If you want to build a small stove that will consume little wood, despite the high heat transfer, then you should give preference to the following assembly option brick construction:

  1. 1st row or base for the oven. A blower door with a gap and an asbestos-cement cord is also installed here.
  2. 2-3 rows. The walls of the ash chamber and one cleaning are laid out, which is closed with a dry half of the brick.
  3. 4th row. It partially covers the ash chamber and begins to form smoke channels.
  4. 5th row. It involves the installation of a grate. The holes are located along the fuel chamber. The laying of the walls of the channels continues.
  5. 6–8 row. Form a furnace. Here, at the same time, a firebox door with a gap (3–5 mm) is installed, into which an asbestos cord is laid.
  6. 9 row. Forms the walls of the furnace and channels according to the orders.
  7. 10 row. Continues the construction of the walls of the furnace and channels according to the order.
  8. 11th row. A single-burner stove is installed, a niche frame is laid, and the laying of the furnace wall and channels continues.
  9. 12-18 row. A hob niche and channels are laid out. On the thirteenth row, a valve for kindling is installed.
  10. 19th row. The second half of the stove with a valve is installed on the metal frame of the cooking niche and on the bricks and the nineteenth row is laid out.
  11. 20th row. It involves the installation of an oven and further laying of channels according to the orders.
  12. 21–22 row. Continue laying around the oven and laying channels.
  13. 23rd row. Supports are installed to cover the oven chamber.
  14. 24–26 row. The laying of channels is done according to the orders.
  15. 27–28 row. The channels overlap, leaving one pipe channel 140x140 mm according to the order.
  16. Next is laying the chimney pipe.

Video: do-it-yourself stove laying for the home

Wood stove operation

To keep the oven safe, you need to take care of the following:

  • nail a sheet of steel 30 cm long and 2 mm thick to the floor from the side of the combustion chamber, which would extend 15 cm beyond the brick structure;
  • use a chimney (if it is not brick) made of acid-resistant material that can dissipate smoke well.

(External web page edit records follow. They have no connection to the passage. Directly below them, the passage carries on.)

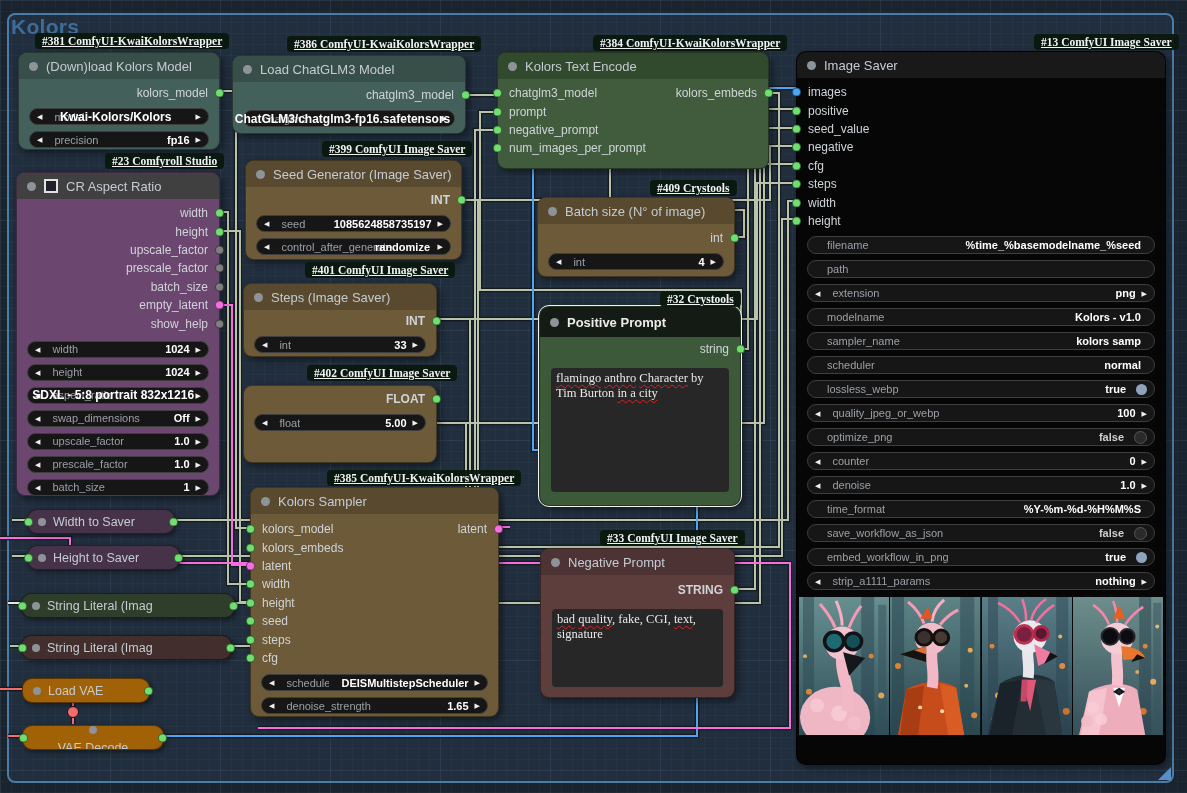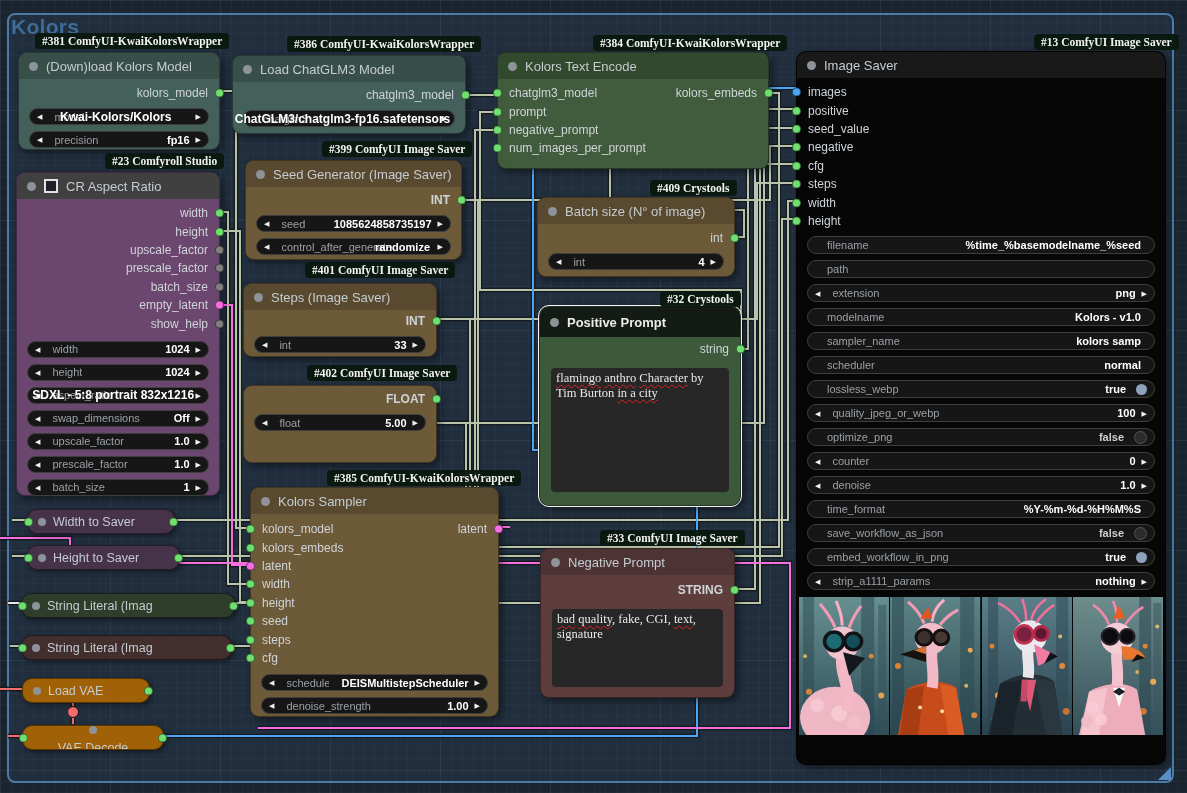--- a/index.html
+++ b/index.html
@@ -64,21 +64,21 @@
   .tdot{width:11px;height:11px;border-radius:50%;flex:0 0 auto;margin-left:4px;}
   .tdot.on{background:#8ea3bb;} .tdot.off{background:#2b2b2b;border:1px solid #555;}
 
   .ta{margin:10px 11px;background:#272727;border-radius:4px;padding:3px 5px;
       font-family:"Liberation Serif",serif;font-size:12.5px;line-height:1.2;color:#eaeaea;}
   .sq{text-decoration:underline;text-decoration-style:wavy;text-decoration-color:#d22;
       text-decoration-thickness:1px;text-underline-offset:2px;}
 
   .badge{position:absolute;z-index:4;height:16px;line-height:16px;padding:0 7px;
       border-radius:4px;background:rgba(10,24,14,.95);color:#f2f2f2;
-      font-family:"Liberation Serif",serif;font-size:11.5px;font-weight:600;white-space:nowrap;}
+      font-family:"Liberation Serif",serif;font-size:11.5px;font-weight:600;white-space:nowrap;text-decoration:underline;}
 
   .cnode{position:absolute;z-index:3;height:23px;border-radius:10px;display:flex;
       align-items:center;gap:7px;padding:0 10px;border:1px solid rgba(0,0,0,.45);
       box-shadow:2px 2px 5px rgba(0,0,0,.45);}
   .cnode .ntitle{font-size:12.5px;}
   .cdot{position:absolute;top:50%;transform:translateY(-50%);width:9px;height:9px;
       border-radius:50%;border:1px solid rgba(0,0,0,.5);box-sizing:border-box;background:var(--slot-green);}
   .cdot.l{left:-4px;} .cdot.r{right:-4px;}
   .c-plum{background:#473349;} .c-glit{background:#2f3d2b;} .c-mlit{background:#412e2d;}
   .c-vae{background:#a16207;}
@@ -474,21 +474,21 @@
     </div>
   <div class="widget" style="margin-top:7px;">
     <span class="arr">◀</span>
       <span class="wlabel">scheduler</span>
       <span class="wvalue">DEISMultistepScheduler</span>
       <span class="arr">▶</span>
   </div>
   <div class="widget">
     <span class="arr">◀</span>
       <span class="wlabel">denoise_strength</span>
-      <span class="wvalue">1.00</span>
+      <span class="wvalue">1.65</span>
       <span class="arr">▶</span>
   </div>
 </div>
 
 <div class="node n-maroon" style="left:540px;top:548px;width:193px;height:148px;">
   <div class="node-header">
     <span class="hdot"></span>
     <span class="ntitle">Negative Prompt</span>
   </div>
   <div class="srow out" style="margin-top:6px;">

The firebox of the stove will not create problems if, during its operation, the rule is followed - to lay in the chamber only those firewood that is stored in a covered woodpile that protects the fuel from dampness.

Operating a wood-burning stove is a real craft. In order for it to bring pleasure and benefit, you should listen to some tips:

  • firewood is laid in the firebox more tightly, with gaps that were left in the woodpile;
  • it is more reasonable to put thick firewood on top, and thin firewood on the bottom;
  • under the vault of the firebox, it is supposed to leave a gap of 1/5 of its height;
  • after laying the first batch of firewood, the firebox door must not be opened for an hour.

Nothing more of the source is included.